Tandis que le réalisateur travaille pour une énième fois avec le directeur de la photographie Luis Armando Arteaga, "Tremblements" affiche des couleurs sombres et froides allant de pair avec atmosphère quasi-clinique qui se dégage du film.
Le soleil n’est ainsi que bien peu présent dans ce drame. S’il est traversé par deux tremblements de terre, le film n’établit en rien son cadre temporel, ne laissant dès lors pas le choix au spectateur d’être attentif aux détails pour l’établir. Mais nul doute qu’il s’agit ici d’une volonté partagée de centrer l’esthétique du film sur ses propos et la situation vécue en question, plutôt que de pointer du doigt une époque statique qui, de toute manière, indiffère dans l’histoire, et dirigée par une institution religieuse immuable, et ses idéaux totalitaires...

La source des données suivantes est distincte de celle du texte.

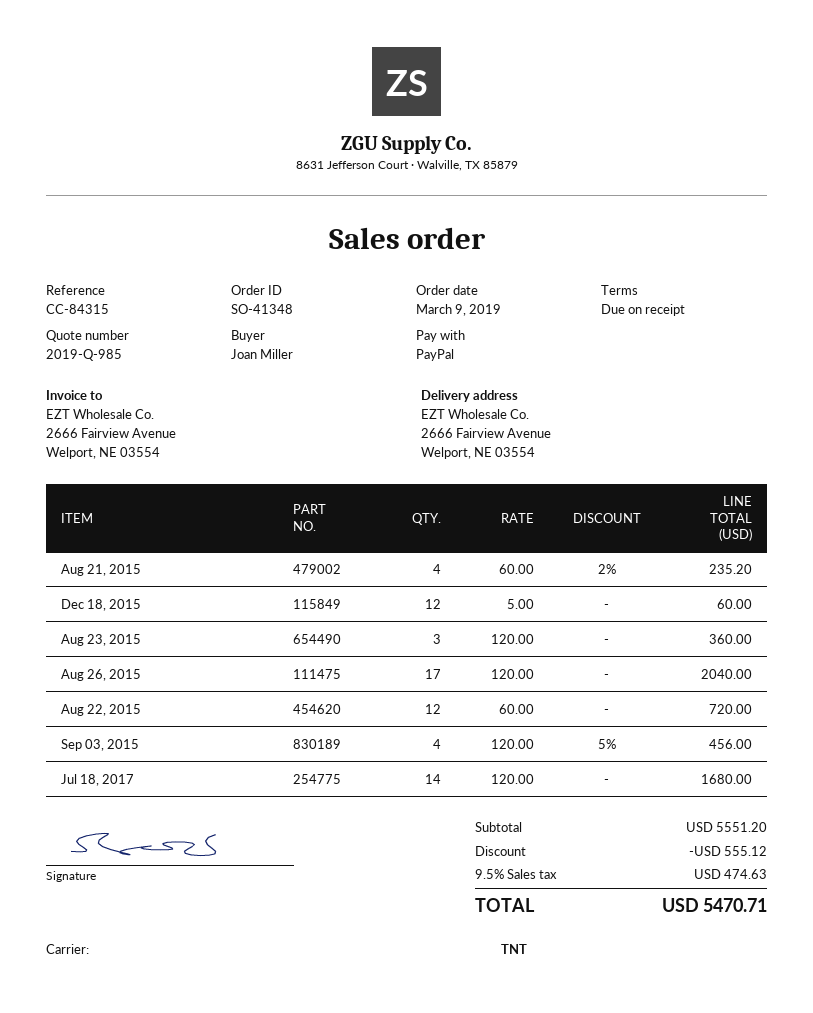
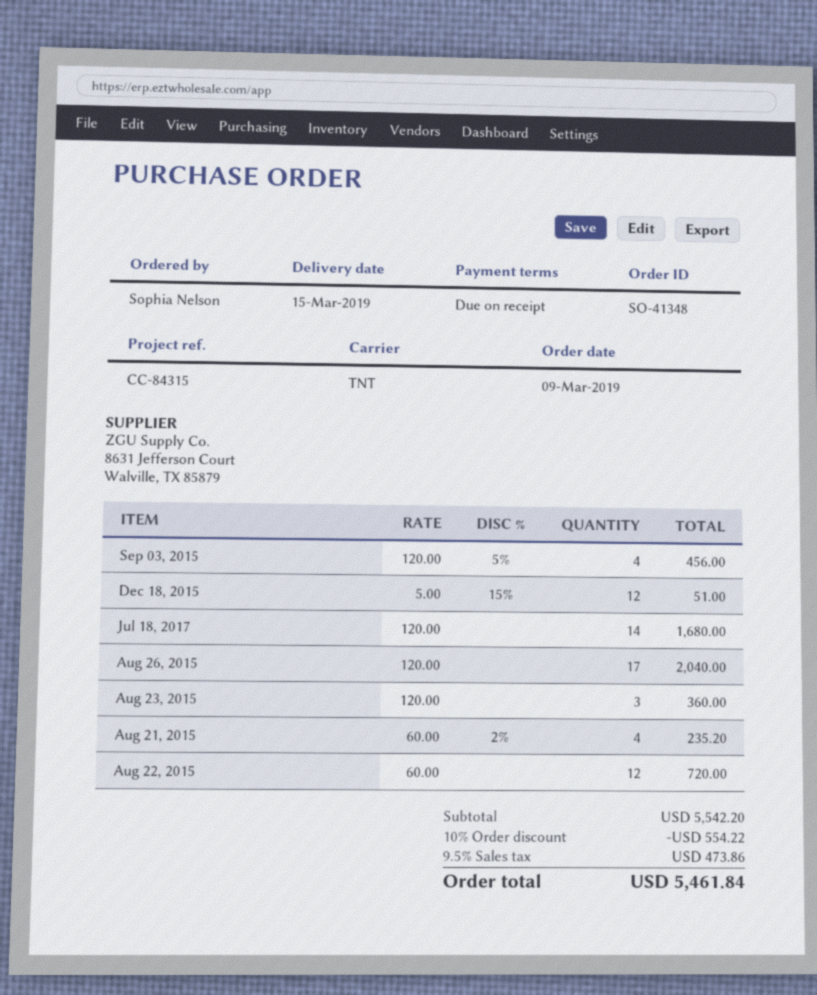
ordered by: Joan Miller -> Sophia Nelson
Dec 18, 2015: 12 x 5.00 = 60.00 -> 12 x 5.00 - 15% = 51.00
subtotal: 5551.20 -> 5542.20
discount: 555.12 -> 554.22
tax: 9.5% = 474.63 -> 9.5% = 473.86
total: 5470.71 -> 5461.84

Bousculant, "Tremblements" l’est certainement. Déchirant, il l’est aussi par l’interprétation magistrale de son acteur principal Juan Pablo Olyslager, voyant sa liberté dressée par une société archaïque. Quelques mois seulement après le film inédit "Boy Erased" de Joel Edgerton, les thérapies de conversion sont une fois de plus au centre des discussions dans ce film, pour occasion loin d’être complaisant, mais bien réaliste, et très amer.